ACTION ITEM:
Isolate every line in the data with the string "underline" and copy it.

Records from a data collection:
-----
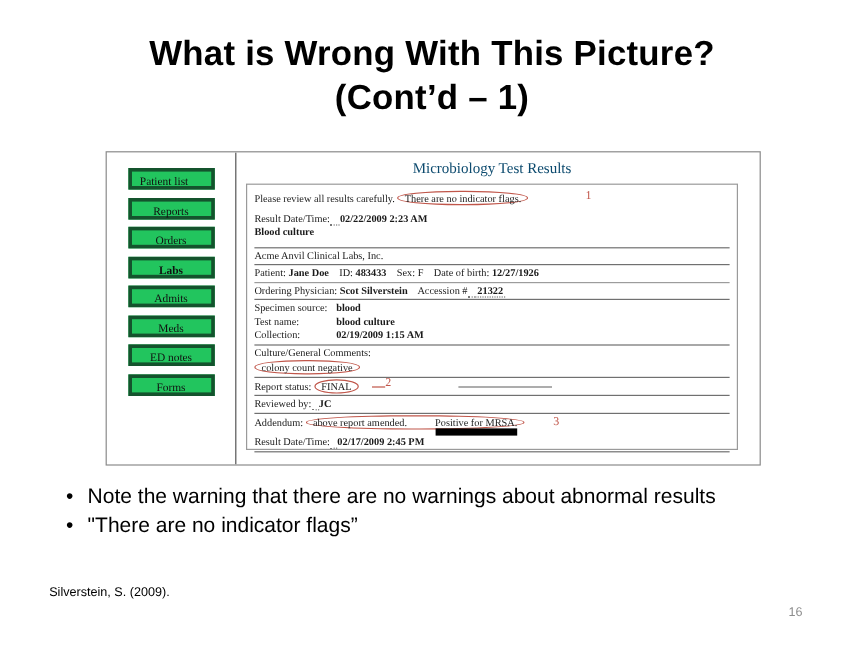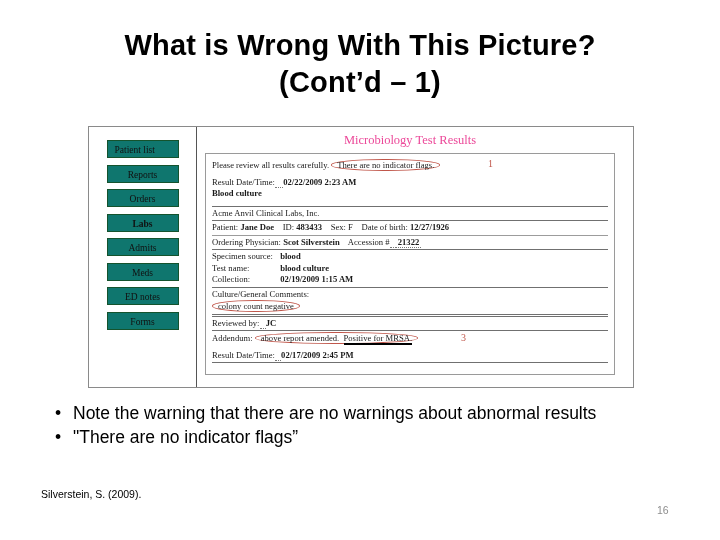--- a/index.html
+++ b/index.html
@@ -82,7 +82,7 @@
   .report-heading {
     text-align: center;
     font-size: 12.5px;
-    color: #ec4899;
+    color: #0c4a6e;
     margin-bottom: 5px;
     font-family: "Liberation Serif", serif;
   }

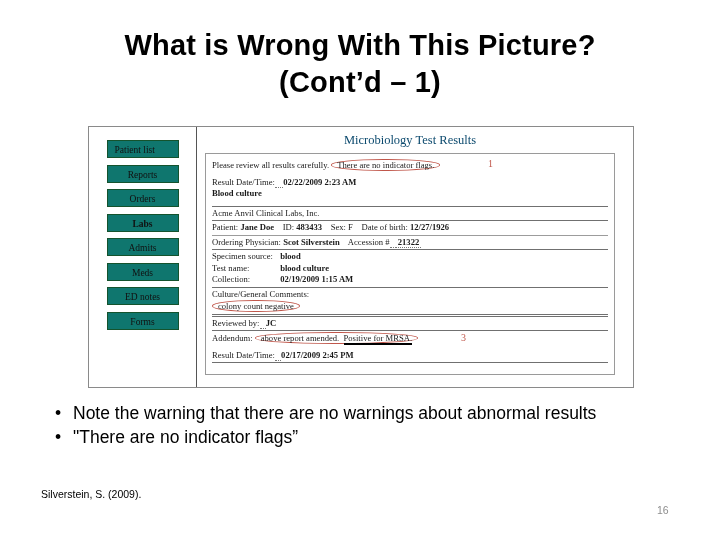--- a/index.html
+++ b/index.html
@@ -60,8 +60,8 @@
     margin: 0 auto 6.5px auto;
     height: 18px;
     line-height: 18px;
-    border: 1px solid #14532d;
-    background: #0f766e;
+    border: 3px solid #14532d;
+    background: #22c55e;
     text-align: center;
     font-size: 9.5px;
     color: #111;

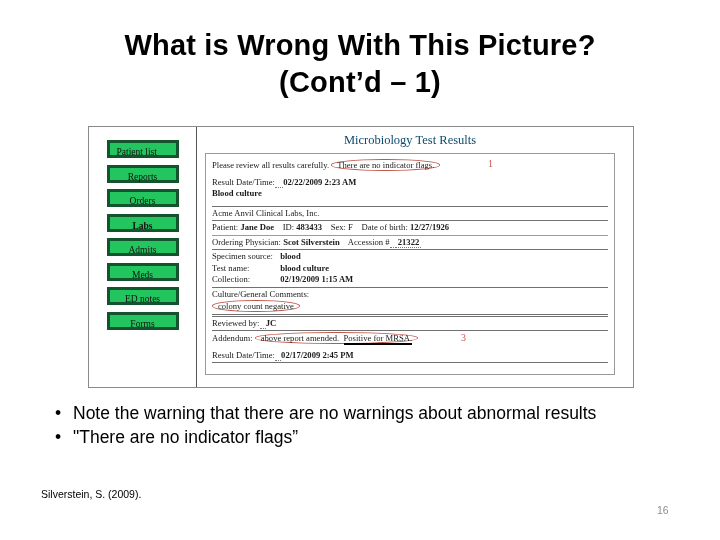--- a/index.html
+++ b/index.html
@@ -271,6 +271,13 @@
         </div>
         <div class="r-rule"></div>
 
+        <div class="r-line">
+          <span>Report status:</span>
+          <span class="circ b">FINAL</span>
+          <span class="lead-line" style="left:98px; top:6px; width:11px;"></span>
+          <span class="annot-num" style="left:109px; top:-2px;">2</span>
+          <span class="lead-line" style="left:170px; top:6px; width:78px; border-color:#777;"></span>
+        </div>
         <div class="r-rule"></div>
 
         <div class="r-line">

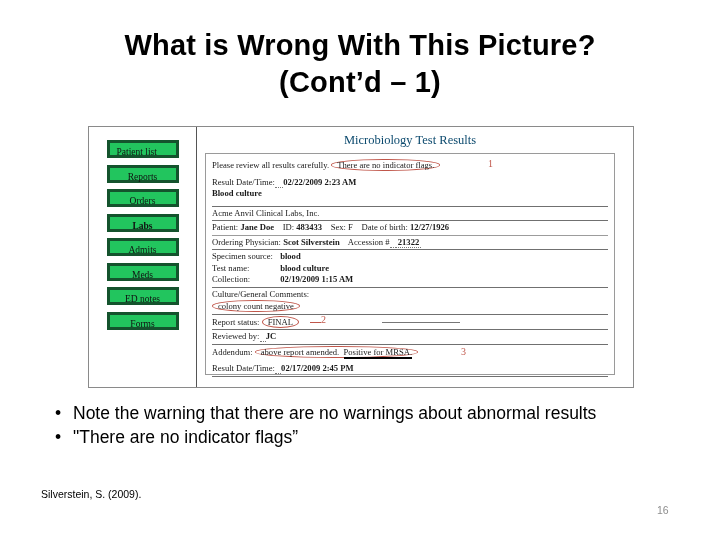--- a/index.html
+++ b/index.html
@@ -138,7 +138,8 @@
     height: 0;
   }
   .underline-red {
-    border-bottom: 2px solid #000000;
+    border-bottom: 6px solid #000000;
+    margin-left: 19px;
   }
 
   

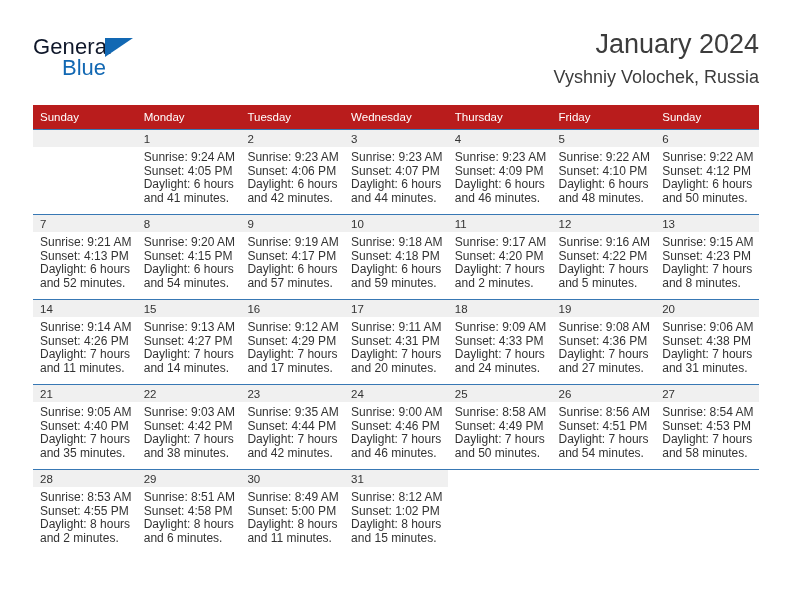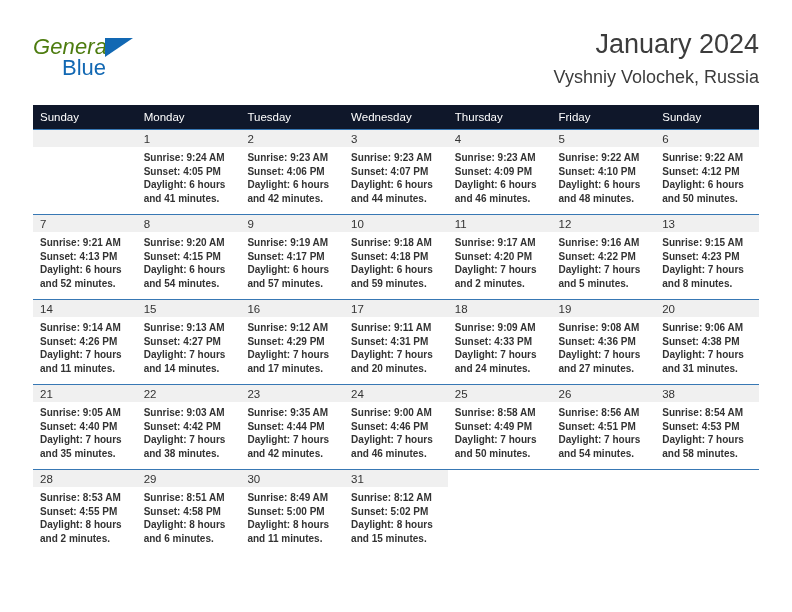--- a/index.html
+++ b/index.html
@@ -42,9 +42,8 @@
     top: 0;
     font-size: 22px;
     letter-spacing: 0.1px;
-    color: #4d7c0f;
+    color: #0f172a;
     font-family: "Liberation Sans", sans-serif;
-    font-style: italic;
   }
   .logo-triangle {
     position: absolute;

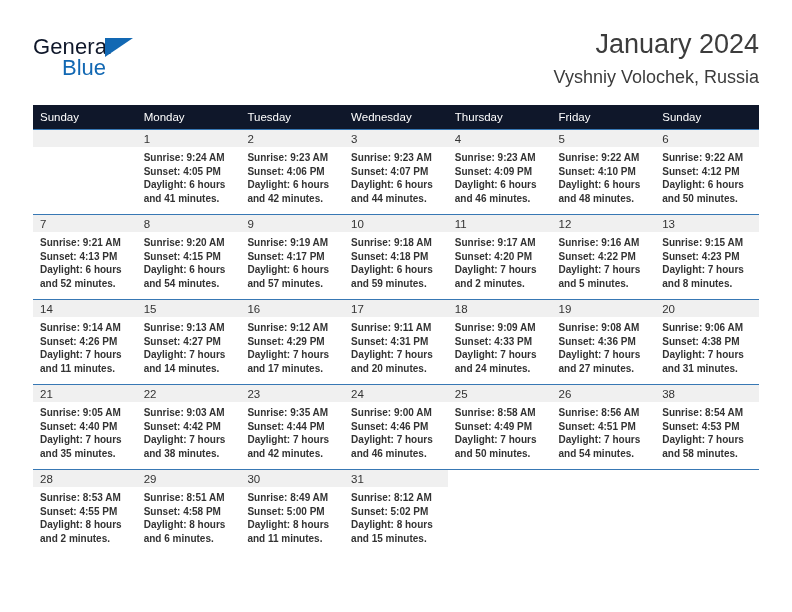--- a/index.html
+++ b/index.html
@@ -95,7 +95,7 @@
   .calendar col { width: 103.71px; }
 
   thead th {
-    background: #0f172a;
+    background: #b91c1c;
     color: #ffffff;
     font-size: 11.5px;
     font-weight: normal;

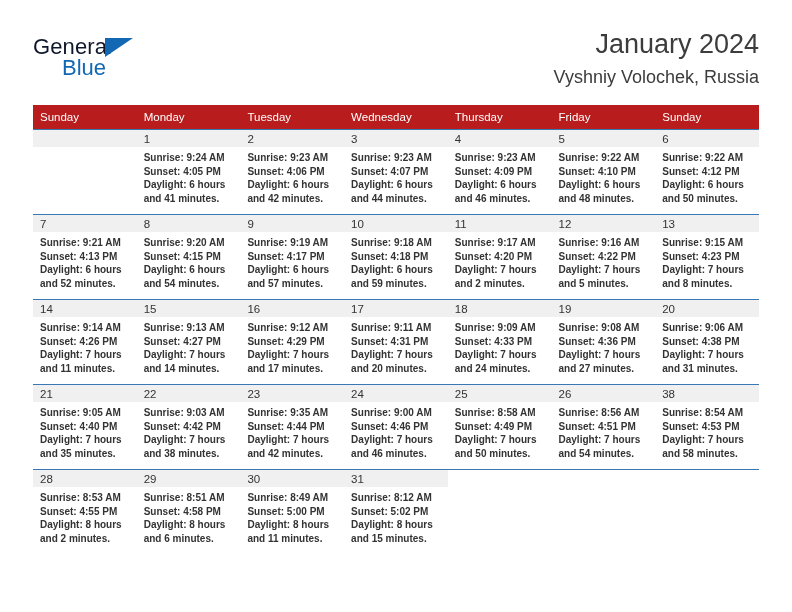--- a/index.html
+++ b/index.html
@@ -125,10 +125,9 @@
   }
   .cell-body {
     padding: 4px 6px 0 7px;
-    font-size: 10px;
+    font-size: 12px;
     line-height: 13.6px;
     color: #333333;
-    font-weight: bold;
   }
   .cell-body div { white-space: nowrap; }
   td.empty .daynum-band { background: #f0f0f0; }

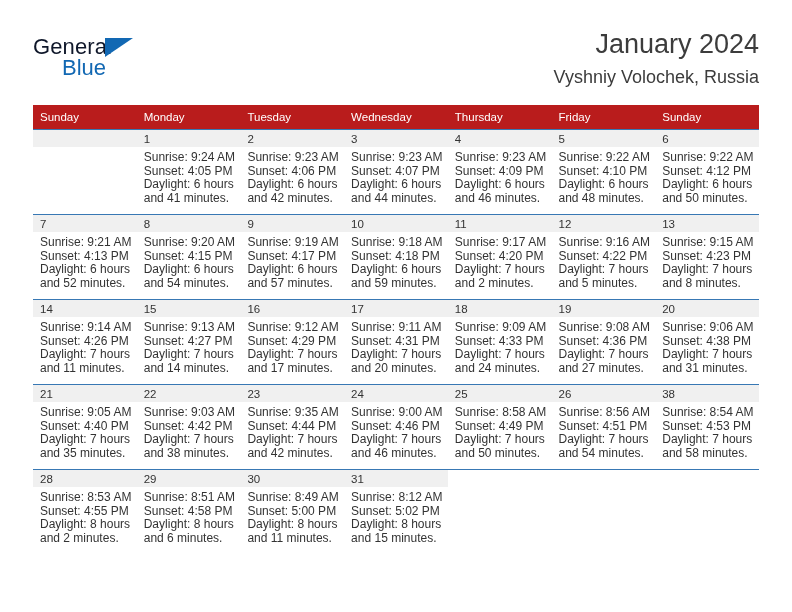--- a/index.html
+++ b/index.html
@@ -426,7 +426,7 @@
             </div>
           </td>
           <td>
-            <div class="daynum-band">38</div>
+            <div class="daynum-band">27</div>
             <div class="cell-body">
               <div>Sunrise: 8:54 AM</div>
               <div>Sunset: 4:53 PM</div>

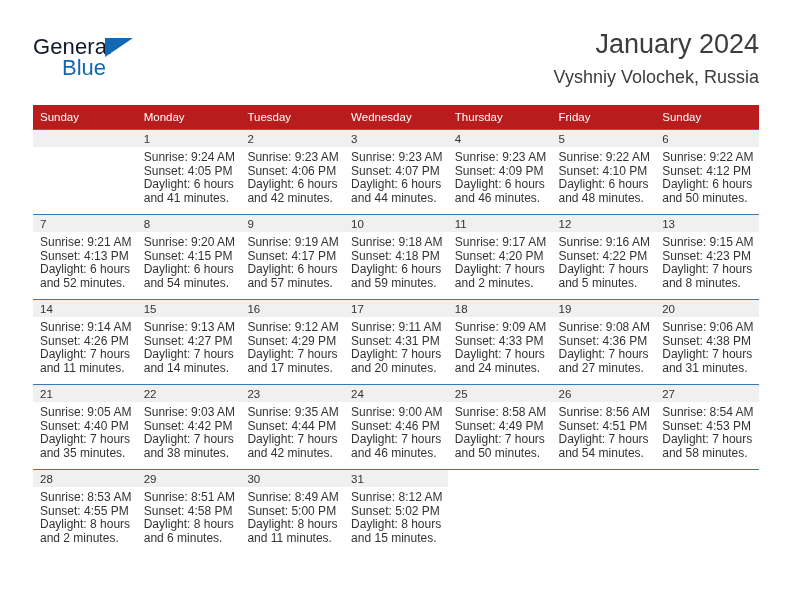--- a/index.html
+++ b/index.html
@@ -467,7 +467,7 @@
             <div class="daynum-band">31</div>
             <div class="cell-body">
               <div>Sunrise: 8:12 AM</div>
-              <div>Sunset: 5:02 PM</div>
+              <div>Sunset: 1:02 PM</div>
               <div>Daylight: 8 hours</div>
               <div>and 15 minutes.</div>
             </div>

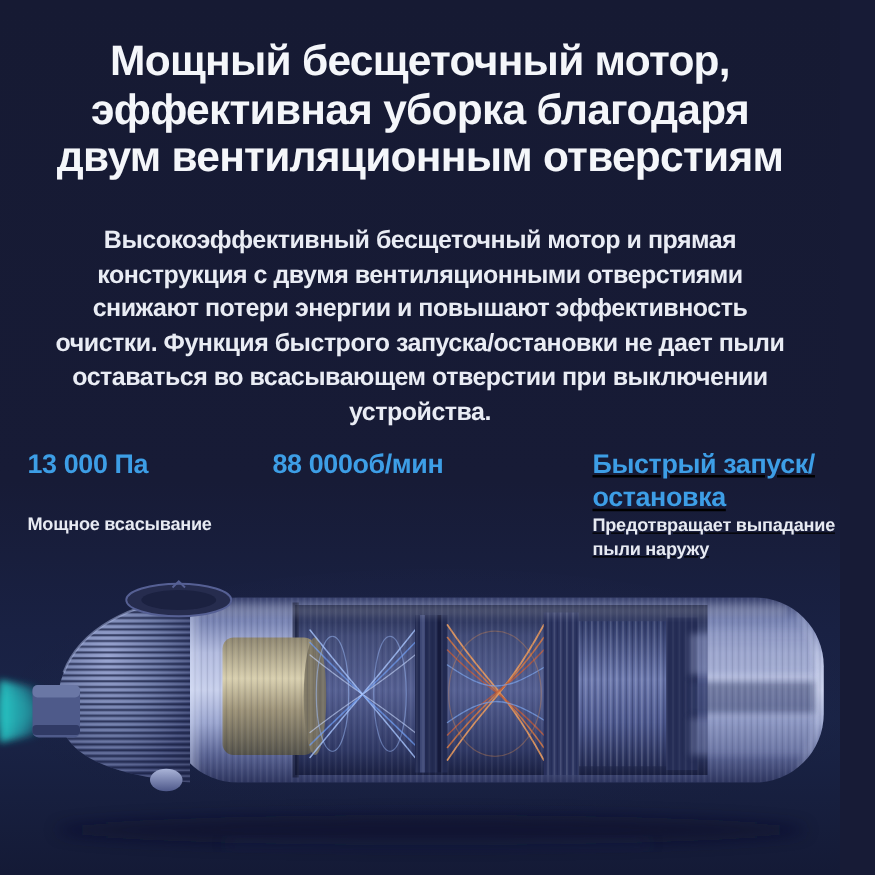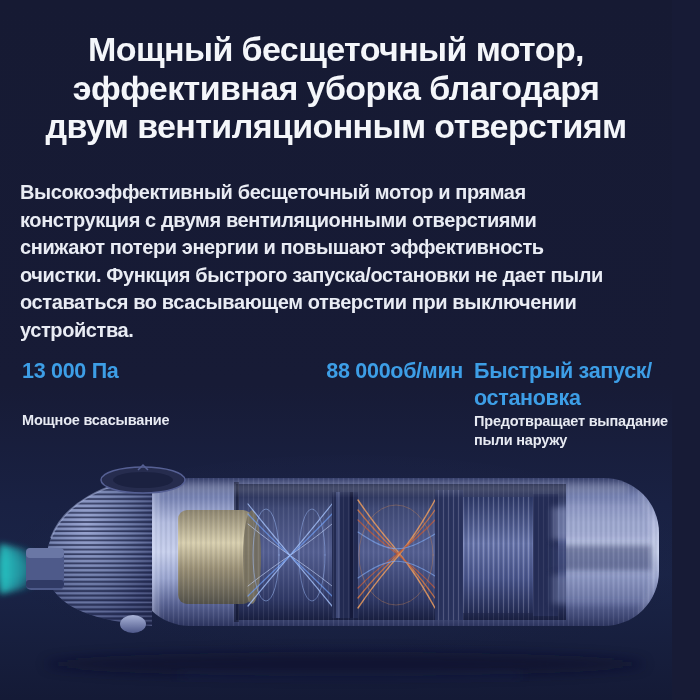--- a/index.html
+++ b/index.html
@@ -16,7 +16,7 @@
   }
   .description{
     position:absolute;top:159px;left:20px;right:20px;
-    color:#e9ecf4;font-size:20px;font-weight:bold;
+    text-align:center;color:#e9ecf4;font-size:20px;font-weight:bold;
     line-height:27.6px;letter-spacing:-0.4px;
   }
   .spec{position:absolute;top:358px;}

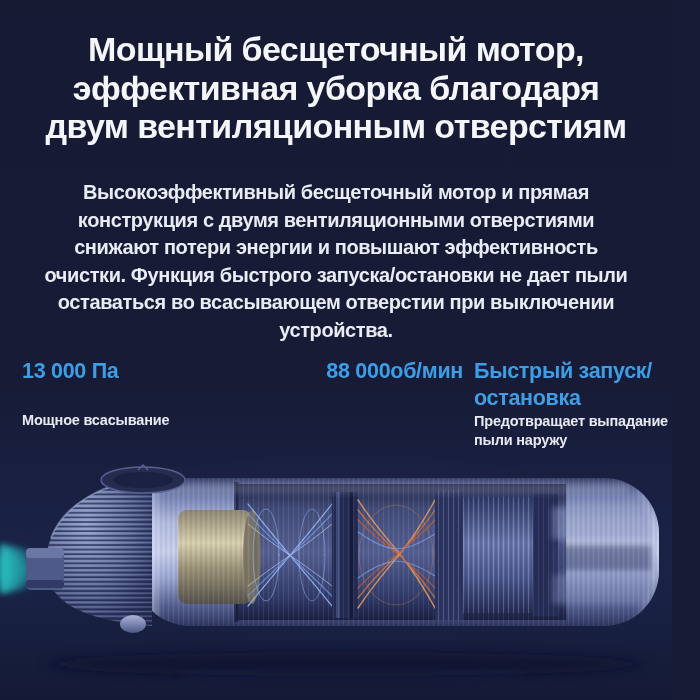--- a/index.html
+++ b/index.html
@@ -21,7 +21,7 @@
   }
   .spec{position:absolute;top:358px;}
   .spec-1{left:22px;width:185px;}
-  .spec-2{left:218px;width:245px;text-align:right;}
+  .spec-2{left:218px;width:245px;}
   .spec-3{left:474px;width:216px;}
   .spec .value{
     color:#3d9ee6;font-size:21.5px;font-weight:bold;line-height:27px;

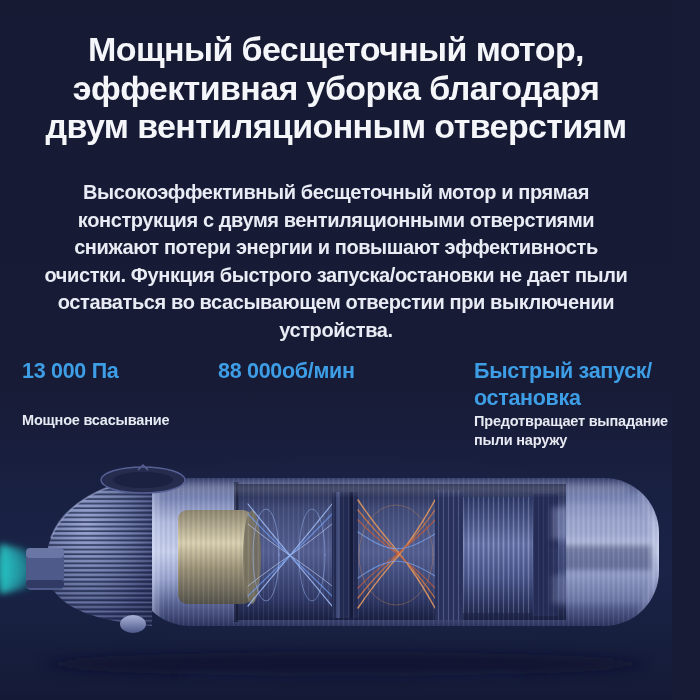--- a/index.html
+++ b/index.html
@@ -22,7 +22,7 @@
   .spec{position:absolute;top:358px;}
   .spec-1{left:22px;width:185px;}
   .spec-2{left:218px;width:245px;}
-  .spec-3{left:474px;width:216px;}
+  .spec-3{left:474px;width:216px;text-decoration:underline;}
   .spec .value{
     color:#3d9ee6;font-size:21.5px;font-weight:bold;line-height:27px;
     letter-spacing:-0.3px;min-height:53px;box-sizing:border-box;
-----
EXERCISE RESULT:
   .underline-red {
+  .spec-3{left:474px;width:216px;text-decoration:underline;}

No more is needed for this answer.